The problem the author has is not with the C programming language, no argument here is about some language construct or some abstraction within it, in fact very little about the actual language is said.
To me it is very clear that the issues described do not lie with C(++), the programming language, but with C(++), the language which powers everything from a 8-bit micro controller to the most modern super computer and almost every operating system you can try to put on top of them.
With any language as ubiquitous as C these issues about types had to arise at some point and the reason that most languages "feel" much more streamlined regarding types, is because they never pretend to care about some obscure niche architecture.
The same goes for "C as the language of ABIs", it is a very simplifying choice to have the ABI of your OS be described in the programming language of the kernel. Sure, it does not need to be, but if your language is the layer between software and hardware, maybe it has some right to dictate how you talk to it.
Any language which wants to have a comparable feature set to C in terms of breadth of platforms and depth of penetration will run into issues like this. Maybe it can, with the benefit of half a century of hindsight, make better choices.
A nitpick: please don't conflate C and C++. They're separate languages, this article is exclusively about C, and C++ is an instance of one of the languages that "speaks C". C++ has its own symbol mangling and ABI, which has not historically been nearly as stable or universal.
Virtually every language has a mode to make calls into the C ABI. That's exactly the point of the article.
To switch in to C ABI mode in C++ you have to wrap the declarations in 'extern "C" { ... }' blocks, otherwise you get the C++ ABI, not the C ABI. It's done similarly in many other languages.
I understand the frustration of principled PL authors trying to bootstrap an ecosystem for programs compiled from their language to run on. It can be frustrating having to interact with foreign memory that you don't control and specifications that intentionally leave much to be desired by allowing the hardware platform to decide the memory layout...
But if you didn't have these things it would be a lot harder to get even a basic system going.

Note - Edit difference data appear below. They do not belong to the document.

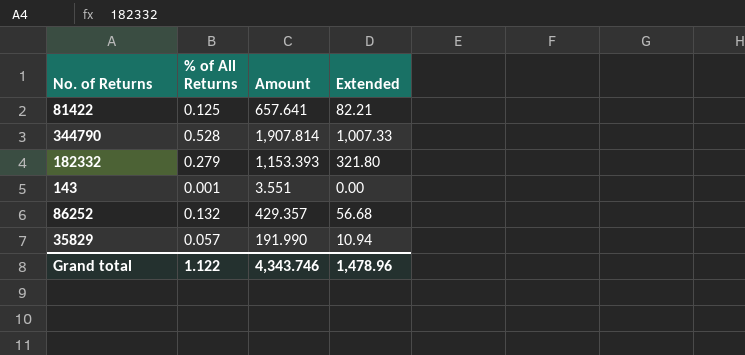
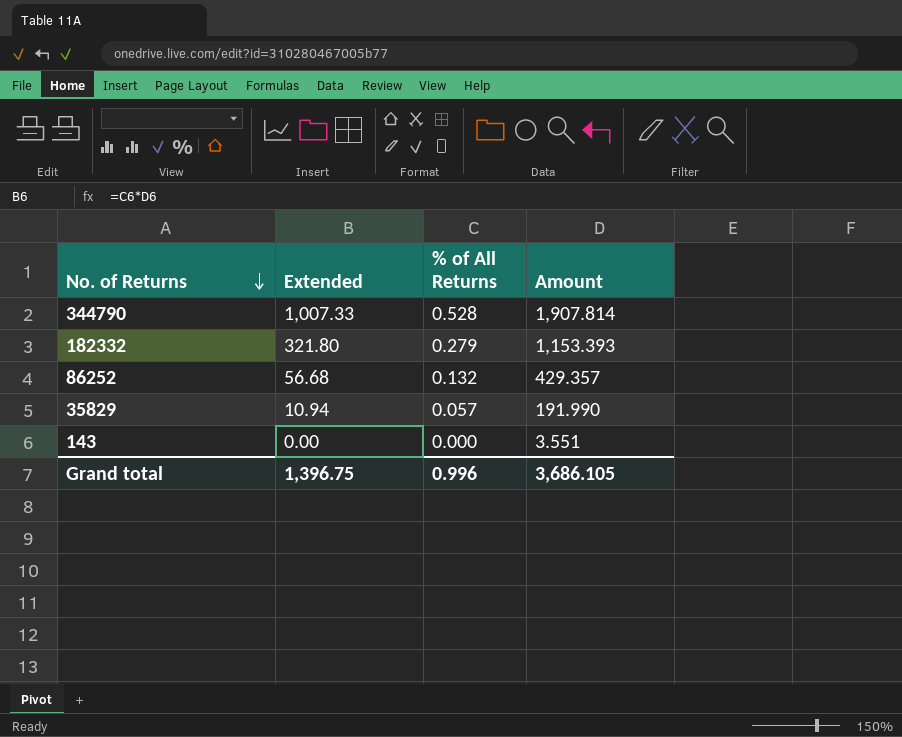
row order: none -> No. of Returns descending
column Extended | position: 4 -> 2
row 81422: 0.125 | 657.641 | 82.21 -> none
143 | % of All Returns: 0.001 -> 0.000
Grand total | Extended: 1,478.96 -> 1,396.75
Grand total | % of All Returns: 1.122 -> 0.996
Grand total | Amount: 4,343.746 -> 3,686.105

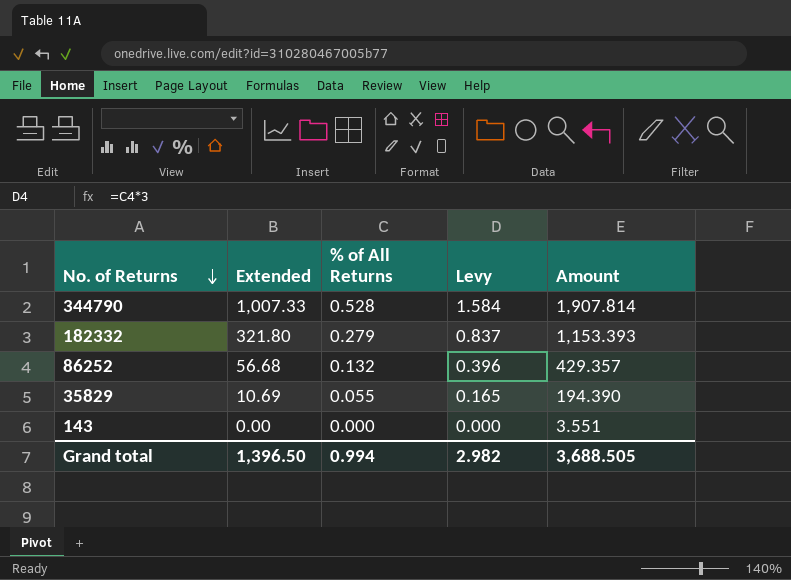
column Levy | formula: none -> [% of All Returns] * 3
35829 | Extended: 10.94 -> 10.69
35829 | % of All Returns: 0.057 -> 0.055
35829 | Amount: 191.990 -> 194.390
Grand total | Extended: 1,396.75 -> 1,396.50
Grand total | % of All Returns: 0.996 -> 0.994
Grand total | Amount: 3,686.105 -> 3,688.505

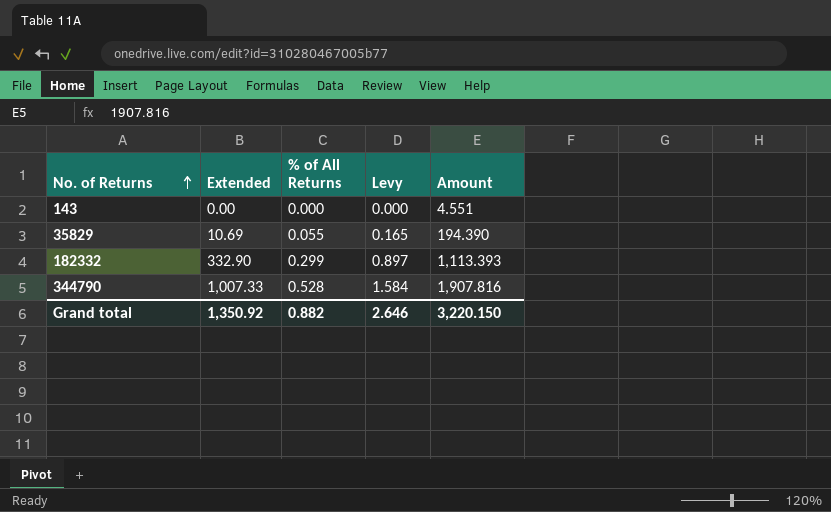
row order: No. of Returns descending -> No. of Returns ascending
row 86252: 56.68 | 0.132 | 0.396 | 429.357 -> none
143 | Amount: 3.551 -> 4.551
182332 | Extended: 321.80 -> 332.90
182332 | % of All Returns: 0.279 -> 0.299
182332 | Levy: 0.837 -> 0.897
182332 | Amount: 1,153.393 -> 1,113.393
344790 | Amount: 1,907.814 -> 1,907.816
Grand total | Extended: 1,396.50 -> 1,350.92
Grand total | % of All Returns: 0.994 -> 0.882
Grand total | Levy: 2.982 -> 2.646
Grand total | Amount: 3,688.505 -> 3,220.150

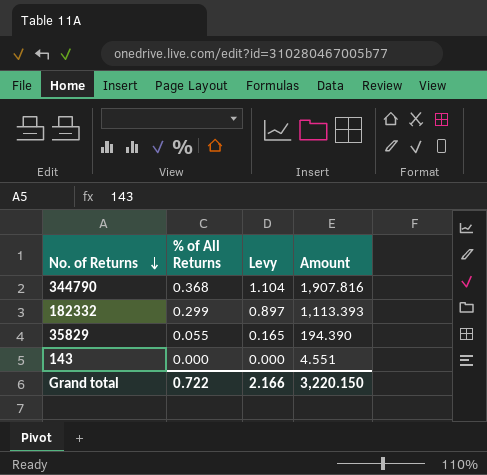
row order: No. of Returns ascending -> No. of Returns descending
column Extended | formula: [% of All Returns] * [Amount] -> none
344790 | % of All Returns: 0.528 -> 0.368
344790 | Levy: 1.584 -> 1.104
Grand total | % of All Returns: 0.882 -> 0.722
Grand total | Levy: 2.646 -> 2.166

It would be nice if there were _one_ standard way to encode an sized integer to rule them all... but we don't live in that ideal world. Pick an arbitrary, common layout, and stick with that. Your language might not let users target some micro-controller that runs on a toothbrush but you probably don't need to anyway.
Right, I dunno why I said layout. If you’re interop is with C libraries then the layout is kind of picked for you. And defined by the platform. Super great times.
> Any language which wants to have a comparable feature set to C in terms of breadth of platforms and depth of penetration will run into issues like this. Maybe it can, with the benefit of half a century of hindsight, make better choices.
I've been saying a variation of this for half a decade now. My version is: the only way to do everything that c/c++ does is to be just as terrible as they are. Replacing them therefore requires a small host of languages in order to do it.
Which is what we're seeing now: D, P, Rust, Zig, Odin, Carbon, Go, C#, Java. They're all slowly chipping away from what we used to need c/c++ to do. I think we probably need one or two more (and then more maturity for several of the existing options) before the process is complete and we're left with a bunch of languages in their own niches and c/c++ in a small niche of their own.
It's perfectly possible to create an ABI standard and have every symbol well defined, a completely specified grammar, and even keep it simple enough so people are able to implement it.
None of the problems on the article are necessary for C to run on microcontrollers and super computers. They all exist because C is an emergent semi-agreement created by people that mostly didn't talk between themselves and meant different things with their words on the few times they talked.
(Anyway, isn't C-- exactly an attempt to do that?)
>They all exist because C is an emergent semi-agreement created by people that mostly didn't talk between themselves and meant different things with their words on the few times they talked.
Sure. But that is pretty much inevitable if you try to get people from a few dozen industries with vastly different goals to try to agree to some form of standard.
You will have to make bad choices, because the good choice is totally unacceptable for one group on the standard committee (maybe for a very good reason).
The problems in C exist because of the vast space of problems it tries to solve. If your programming languages targets x86 and maybe ARM, there is a vast sea of problems you will never have to think about.
>It's perfectly possible to create an ABI standard and have every symbol well defined, a completely specified grammar, and even keep it simple enough so people are able to implement it.
Yes, it is possible but as standard which goes beyond a single system this is about as realistic as people only using "one programming language" and "one operating system".
Any language which wants to have a comparable feature set to C in terms of breadth of platforms and depth of penetration will run into issues like this. Maybe it can, with the benefit of half a century of hindsight, make better choices.